DIRECTIONS:
The data is to be transcribed in full, with nothing missed.
[DATA FOR THIS TASK — start]
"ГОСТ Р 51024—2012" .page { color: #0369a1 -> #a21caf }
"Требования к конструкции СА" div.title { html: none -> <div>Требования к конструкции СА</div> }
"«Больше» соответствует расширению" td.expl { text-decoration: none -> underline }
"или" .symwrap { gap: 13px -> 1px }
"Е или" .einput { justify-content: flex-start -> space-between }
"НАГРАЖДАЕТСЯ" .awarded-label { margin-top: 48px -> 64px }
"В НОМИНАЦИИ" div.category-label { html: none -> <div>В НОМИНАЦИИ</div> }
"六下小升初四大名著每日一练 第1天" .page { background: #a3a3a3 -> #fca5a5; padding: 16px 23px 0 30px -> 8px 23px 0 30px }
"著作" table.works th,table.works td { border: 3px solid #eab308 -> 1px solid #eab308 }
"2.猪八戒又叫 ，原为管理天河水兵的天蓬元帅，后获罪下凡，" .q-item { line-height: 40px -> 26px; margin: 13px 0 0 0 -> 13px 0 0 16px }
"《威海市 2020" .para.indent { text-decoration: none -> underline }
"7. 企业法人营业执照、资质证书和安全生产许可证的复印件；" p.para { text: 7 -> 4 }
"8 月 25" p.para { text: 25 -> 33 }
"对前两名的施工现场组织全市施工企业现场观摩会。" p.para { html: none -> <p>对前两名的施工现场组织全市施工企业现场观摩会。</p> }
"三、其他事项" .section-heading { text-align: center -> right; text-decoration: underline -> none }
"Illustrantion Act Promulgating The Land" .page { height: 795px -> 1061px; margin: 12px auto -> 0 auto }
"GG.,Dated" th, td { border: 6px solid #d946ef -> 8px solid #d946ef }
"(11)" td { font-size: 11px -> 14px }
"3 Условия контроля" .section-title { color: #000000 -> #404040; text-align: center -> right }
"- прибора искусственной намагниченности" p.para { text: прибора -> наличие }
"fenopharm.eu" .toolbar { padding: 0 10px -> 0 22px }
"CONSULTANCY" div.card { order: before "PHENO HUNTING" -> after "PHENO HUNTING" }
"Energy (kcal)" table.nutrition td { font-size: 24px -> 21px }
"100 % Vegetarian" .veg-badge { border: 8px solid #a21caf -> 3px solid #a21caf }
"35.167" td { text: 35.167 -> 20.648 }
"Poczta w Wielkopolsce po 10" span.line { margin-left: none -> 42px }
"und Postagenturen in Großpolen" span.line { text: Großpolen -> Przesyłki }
[DATA FOR THIS TASK — finish]
FINISHED TASK:
"ГОСТ Р 51024—2012" .page { color: #0369a1 -> #a21caf }
"Требования к конструкции СА" div.title { html: none -> <div>Требования к конструкции СА</div> }
"«Больше» соответствует расширению" td.expl { text-decoration: none -> underline }
"или" .symwrap { gap: 13px -> 1px }
"Е или" .einput { justify-content: flex-start -> space-between }
"НАГРАЖДАЕТСЯ" .awarded-label { margin-top: 48px -> 64px }
"В НОМИНАЦИИ" div.category-label { html: none -> <div>В НОМИНАЦИИ</div> }
"六下小升初四大名著每日一练 第1天" .page { background: #a3a3a3 -> #fca5a5; padding: 16px 23px 0 30px -> 8px 23px 0 30px }
"著作" table.works th,table.works td { border: 3px solid #eab308 -> 1px solid #eab308 }
"2.猪八戒又叫 ，原为管理天河水兵的天蓬元帅，后获罪下凡，" .q-item { line-height: 40px -> 26px; margin: 13px 0 0 0 -> 13px 0 0 16px }
"《威海市 2020" .para.indent { text-decoration: none -> underline }
"7. 企业法人营业执照、资质证书和安全生产许可证的复印件；" p.para { text: 7 -> 4 }
"8 月 25" p.para { text: 25 -> 33 }
"对前两名的施工现场组织全市施工企业现场观摩会。" p.para { html: none -> <p>对前两名的施工现场组织全市施工企业现场观摩会。</p> }
"三、其他事项" .section-heading { text-align: center -> right; text-decoration: underline -> none }
"Illustrantion Act Promulgating The Land" .page { height: 795px -> 1061px; margin: 12px auto -> 0 auto }
"GG.,Dated" th, td { border: 6px solid #d946ef -> 8px solid #d946ef }
"(11)" td { font-size: 11px -> 14px }
"3 Условия контроля" .section-title { color: #000000 -> #404040; text-align: center -> right }
"- прибора искусственной намагниченности" p.para { text: прибора -> наличие }
"fenopharm.eu" .toolbar { padding: 0 10px -> 0 22px }
"CONSULTANCY" div.card { order: before "PHENO HUNTING" -> after "PHENO HUNTING" }
"Energy (kcal)" table.nutrition td { font-size: 24px -> 21px }
"100 % Vegetarian" .veg-badge { border: 8px solid #a21caf -> 3px solid #a21caf }
"35.167" td { text: 35.167 -> 20.648 }
"Poczta w Wielkopolsce po 10" span.line { margin-left: none -> 42px }
"und Postagenturen in Großpolen" span.line { text: Großpolen -> Przesyłki }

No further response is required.